*TASK OBJECTIVE:* Your output should be the line with "order number: PO-49947 -> PO-49937" and all following lines of the data below, through the end, repeated exactly.

═════ LISTED ENTRIES ═════

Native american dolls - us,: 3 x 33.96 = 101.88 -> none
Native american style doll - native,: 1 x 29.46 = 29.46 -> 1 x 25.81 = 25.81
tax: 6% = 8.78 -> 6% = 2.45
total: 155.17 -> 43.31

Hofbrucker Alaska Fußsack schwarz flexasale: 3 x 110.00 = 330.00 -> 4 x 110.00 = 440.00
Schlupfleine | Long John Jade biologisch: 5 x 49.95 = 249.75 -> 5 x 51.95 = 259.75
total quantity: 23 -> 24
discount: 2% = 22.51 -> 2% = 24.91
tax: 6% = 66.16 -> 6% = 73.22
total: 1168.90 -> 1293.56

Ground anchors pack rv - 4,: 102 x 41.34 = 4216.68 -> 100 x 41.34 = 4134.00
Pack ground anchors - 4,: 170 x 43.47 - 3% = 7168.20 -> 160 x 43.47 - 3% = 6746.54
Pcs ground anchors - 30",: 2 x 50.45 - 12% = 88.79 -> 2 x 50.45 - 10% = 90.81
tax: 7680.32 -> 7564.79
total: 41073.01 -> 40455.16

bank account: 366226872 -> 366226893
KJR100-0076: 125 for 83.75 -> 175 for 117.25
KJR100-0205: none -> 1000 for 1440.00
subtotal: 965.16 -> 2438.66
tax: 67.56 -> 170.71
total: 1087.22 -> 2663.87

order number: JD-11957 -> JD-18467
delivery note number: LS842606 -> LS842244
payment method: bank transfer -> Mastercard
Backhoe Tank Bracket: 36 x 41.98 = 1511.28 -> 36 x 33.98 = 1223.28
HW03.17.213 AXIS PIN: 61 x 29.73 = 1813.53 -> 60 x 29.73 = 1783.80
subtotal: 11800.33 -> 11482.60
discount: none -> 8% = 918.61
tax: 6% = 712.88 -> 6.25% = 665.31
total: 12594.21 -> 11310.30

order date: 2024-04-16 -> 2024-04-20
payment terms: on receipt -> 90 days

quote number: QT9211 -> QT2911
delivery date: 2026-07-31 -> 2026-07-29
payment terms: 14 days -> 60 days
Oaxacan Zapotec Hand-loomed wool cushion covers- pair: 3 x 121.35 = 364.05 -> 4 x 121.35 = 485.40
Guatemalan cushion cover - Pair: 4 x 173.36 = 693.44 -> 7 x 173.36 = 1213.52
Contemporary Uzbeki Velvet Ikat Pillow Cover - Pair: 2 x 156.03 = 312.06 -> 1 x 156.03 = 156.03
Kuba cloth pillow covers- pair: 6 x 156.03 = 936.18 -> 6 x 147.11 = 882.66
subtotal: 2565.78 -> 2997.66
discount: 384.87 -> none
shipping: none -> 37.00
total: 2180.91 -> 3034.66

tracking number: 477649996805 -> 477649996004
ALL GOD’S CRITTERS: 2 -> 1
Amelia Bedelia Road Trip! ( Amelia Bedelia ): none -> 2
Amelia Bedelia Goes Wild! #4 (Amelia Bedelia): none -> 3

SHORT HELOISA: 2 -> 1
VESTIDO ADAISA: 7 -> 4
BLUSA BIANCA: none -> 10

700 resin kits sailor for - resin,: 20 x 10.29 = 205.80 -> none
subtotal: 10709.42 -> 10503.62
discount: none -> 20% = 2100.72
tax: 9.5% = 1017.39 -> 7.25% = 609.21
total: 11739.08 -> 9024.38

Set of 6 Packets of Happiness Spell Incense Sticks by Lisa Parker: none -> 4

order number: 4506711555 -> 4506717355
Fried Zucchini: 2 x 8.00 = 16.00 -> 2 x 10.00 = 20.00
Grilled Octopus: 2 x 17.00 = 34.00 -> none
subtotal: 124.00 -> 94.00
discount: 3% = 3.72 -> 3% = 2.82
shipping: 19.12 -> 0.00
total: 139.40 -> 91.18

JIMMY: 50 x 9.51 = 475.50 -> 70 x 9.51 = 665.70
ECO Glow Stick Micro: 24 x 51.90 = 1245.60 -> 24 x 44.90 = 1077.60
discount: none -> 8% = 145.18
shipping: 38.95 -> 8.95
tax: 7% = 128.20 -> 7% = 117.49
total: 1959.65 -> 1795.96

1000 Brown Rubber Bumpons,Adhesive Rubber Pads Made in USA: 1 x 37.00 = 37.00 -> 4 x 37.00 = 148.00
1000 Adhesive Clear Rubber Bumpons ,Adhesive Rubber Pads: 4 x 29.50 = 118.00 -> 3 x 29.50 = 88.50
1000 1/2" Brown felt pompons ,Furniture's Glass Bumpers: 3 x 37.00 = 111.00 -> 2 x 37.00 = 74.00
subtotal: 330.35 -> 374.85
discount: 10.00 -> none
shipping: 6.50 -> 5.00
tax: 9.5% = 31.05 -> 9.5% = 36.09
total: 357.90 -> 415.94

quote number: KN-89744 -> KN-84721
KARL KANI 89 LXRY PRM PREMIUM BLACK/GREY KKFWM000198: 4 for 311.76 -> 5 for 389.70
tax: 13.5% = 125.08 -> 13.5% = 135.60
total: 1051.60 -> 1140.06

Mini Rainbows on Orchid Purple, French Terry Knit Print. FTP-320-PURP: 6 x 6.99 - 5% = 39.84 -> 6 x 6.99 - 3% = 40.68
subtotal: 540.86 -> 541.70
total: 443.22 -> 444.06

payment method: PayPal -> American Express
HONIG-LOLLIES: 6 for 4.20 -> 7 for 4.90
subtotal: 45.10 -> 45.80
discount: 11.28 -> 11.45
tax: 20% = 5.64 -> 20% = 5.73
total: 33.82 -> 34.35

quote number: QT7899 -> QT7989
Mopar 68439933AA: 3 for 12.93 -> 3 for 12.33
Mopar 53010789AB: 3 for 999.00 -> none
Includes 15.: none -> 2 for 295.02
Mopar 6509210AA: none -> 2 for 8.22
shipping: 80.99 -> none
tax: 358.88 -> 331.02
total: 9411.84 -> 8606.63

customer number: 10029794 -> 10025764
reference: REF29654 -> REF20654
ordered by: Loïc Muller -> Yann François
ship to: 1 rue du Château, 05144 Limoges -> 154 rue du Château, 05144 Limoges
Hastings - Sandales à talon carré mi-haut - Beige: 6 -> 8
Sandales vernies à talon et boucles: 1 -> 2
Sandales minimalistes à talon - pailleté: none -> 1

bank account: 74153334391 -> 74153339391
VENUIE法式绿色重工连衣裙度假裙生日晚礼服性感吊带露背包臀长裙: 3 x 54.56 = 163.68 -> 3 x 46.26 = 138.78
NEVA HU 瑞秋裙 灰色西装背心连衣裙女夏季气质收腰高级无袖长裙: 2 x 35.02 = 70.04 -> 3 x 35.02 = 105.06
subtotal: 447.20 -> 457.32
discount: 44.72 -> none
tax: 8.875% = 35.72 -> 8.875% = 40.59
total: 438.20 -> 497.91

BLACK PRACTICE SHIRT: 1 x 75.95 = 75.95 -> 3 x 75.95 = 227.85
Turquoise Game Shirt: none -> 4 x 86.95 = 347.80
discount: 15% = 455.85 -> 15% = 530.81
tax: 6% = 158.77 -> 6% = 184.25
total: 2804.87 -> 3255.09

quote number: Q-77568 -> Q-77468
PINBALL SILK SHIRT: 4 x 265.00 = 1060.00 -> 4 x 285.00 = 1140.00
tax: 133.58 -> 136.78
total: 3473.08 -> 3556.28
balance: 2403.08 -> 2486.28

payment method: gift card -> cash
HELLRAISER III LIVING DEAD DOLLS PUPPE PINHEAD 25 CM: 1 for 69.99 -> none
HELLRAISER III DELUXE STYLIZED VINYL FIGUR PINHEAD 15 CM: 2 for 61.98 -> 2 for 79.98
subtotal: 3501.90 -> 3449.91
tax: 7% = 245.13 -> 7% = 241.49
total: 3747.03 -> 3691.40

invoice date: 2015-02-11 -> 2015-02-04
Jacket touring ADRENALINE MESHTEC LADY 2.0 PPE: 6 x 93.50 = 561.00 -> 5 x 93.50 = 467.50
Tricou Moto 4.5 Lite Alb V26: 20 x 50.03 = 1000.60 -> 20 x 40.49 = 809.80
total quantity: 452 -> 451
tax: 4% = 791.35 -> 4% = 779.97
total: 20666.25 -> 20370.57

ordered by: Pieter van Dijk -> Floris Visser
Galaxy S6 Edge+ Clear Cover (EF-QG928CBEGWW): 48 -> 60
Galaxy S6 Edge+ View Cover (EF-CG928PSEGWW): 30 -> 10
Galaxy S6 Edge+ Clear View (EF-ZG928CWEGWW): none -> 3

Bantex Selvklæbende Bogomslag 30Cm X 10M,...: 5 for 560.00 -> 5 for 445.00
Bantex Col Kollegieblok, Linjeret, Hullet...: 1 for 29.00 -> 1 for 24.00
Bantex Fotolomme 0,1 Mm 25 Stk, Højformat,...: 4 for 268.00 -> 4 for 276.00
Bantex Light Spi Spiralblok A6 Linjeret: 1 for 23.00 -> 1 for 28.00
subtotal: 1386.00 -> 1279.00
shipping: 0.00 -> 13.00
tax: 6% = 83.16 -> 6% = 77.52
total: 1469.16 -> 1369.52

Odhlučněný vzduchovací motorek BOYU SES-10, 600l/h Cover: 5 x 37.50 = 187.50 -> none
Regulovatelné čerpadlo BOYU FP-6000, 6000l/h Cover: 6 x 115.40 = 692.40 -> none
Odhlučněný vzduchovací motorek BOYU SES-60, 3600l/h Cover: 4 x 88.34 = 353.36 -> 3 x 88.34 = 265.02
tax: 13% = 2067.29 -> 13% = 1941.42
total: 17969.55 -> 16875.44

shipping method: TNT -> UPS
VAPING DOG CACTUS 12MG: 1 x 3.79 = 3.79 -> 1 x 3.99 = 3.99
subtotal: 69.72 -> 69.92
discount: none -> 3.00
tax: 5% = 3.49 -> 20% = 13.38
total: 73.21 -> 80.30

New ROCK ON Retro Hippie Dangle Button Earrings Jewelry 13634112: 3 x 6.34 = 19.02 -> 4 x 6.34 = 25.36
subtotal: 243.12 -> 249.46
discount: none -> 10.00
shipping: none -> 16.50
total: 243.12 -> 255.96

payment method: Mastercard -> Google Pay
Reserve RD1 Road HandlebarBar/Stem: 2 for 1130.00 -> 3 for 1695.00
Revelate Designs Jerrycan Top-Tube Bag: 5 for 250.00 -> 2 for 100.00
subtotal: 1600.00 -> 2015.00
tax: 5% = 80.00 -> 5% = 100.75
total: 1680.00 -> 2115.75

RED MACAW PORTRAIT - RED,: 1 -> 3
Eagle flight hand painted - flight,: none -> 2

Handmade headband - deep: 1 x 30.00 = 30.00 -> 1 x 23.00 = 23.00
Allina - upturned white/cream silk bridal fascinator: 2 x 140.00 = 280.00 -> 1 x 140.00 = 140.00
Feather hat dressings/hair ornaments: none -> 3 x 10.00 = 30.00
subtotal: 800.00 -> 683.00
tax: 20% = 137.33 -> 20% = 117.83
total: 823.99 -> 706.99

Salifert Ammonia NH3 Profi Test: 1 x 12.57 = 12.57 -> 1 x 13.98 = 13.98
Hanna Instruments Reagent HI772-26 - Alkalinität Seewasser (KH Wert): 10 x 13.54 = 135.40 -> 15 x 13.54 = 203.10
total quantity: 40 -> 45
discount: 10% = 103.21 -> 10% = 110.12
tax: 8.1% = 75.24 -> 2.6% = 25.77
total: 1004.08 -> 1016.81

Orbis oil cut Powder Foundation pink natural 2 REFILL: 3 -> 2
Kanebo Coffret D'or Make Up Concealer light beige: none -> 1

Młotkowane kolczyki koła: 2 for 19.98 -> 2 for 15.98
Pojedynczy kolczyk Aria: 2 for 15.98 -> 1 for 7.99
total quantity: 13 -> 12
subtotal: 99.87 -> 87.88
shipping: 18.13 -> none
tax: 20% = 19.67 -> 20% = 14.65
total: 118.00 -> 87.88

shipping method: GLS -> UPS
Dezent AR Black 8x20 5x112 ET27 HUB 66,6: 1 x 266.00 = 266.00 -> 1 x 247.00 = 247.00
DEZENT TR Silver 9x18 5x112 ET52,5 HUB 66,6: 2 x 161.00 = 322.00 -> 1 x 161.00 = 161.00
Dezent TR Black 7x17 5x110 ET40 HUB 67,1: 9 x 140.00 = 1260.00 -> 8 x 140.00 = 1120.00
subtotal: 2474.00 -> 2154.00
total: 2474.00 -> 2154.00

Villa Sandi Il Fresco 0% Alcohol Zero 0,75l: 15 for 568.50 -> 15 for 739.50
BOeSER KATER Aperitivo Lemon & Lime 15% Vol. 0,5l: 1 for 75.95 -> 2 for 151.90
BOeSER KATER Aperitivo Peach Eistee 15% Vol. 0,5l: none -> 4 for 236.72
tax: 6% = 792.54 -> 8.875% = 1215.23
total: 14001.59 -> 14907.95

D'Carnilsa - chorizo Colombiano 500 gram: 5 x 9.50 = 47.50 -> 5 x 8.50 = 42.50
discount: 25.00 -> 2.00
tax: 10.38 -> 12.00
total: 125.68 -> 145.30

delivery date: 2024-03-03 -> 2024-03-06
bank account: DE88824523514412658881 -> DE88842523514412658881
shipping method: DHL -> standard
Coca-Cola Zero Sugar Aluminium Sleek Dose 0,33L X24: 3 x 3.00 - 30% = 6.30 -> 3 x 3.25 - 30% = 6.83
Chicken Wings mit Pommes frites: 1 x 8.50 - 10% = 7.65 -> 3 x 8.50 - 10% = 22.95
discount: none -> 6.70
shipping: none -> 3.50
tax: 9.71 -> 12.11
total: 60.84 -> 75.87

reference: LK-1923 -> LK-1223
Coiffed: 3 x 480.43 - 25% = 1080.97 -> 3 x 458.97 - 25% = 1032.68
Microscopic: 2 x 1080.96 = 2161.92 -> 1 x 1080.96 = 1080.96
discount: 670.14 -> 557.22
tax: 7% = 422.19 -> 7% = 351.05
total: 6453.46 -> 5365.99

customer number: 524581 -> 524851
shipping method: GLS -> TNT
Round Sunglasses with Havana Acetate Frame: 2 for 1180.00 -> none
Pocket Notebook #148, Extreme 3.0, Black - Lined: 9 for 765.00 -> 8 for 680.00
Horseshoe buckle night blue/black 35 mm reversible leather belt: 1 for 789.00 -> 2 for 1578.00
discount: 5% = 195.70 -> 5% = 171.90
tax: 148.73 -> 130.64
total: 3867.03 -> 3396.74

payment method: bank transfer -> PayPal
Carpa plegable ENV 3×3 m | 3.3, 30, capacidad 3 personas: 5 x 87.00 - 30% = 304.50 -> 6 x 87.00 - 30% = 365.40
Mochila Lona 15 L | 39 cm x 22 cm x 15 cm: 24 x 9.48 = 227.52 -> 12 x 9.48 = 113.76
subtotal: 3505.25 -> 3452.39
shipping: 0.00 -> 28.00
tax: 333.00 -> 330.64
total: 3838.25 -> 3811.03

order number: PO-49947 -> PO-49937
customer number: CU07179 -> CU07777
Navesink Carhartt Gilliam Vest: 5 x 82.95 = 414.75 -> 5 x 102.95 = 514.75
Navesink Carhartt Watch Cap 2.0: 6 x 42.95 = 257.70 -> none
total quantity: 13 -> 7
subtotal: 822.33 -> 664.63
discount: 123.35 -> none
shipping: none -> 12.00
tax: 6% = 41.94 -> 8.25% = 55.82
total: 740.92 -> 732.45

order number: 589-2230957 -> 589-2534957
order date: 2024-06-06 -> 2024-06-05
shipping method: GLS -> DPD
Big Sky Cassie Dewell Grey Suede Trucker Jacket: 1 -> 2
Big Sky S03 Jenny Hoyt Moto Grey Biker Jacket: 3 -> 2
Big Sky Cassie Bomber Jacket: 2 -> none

═════

*RESULT FOR THIS TASK:*
order number: PO-49947 -> PO-49937
customer number: CU07179 -> CU07777
Navesink Carhartt Gilliam Vest: 5 x 82.95 = 414.75 -> 5 x 102.95 = 514.75
Navesink Carhartt Watch Cap 2.0: 6 x 42.95 = 257.70 -> none
total quantity: 13 -> 7
subtotal: 822.33 -> 664.63
discount: 123.35 -> none
shipping: none -> 12.00
tax: 6% = 41.94 -> 8.25% = 55.82
total: 740.92 -> 732.45

order number: 589-2230957 -> 589-2534957
order date: 2024-06-06 -> 2024-06-05
shipping method: GLS -> DPD
Big Sky Cassie Dewell Grey Suede Trucker Jacket: 1 -> 2
Big Sky S03 Jenny Hoyt Moto Grey Biker Jacket: 3 -> 2
Big Sky Cassie Bomber Jacket: 2 -> none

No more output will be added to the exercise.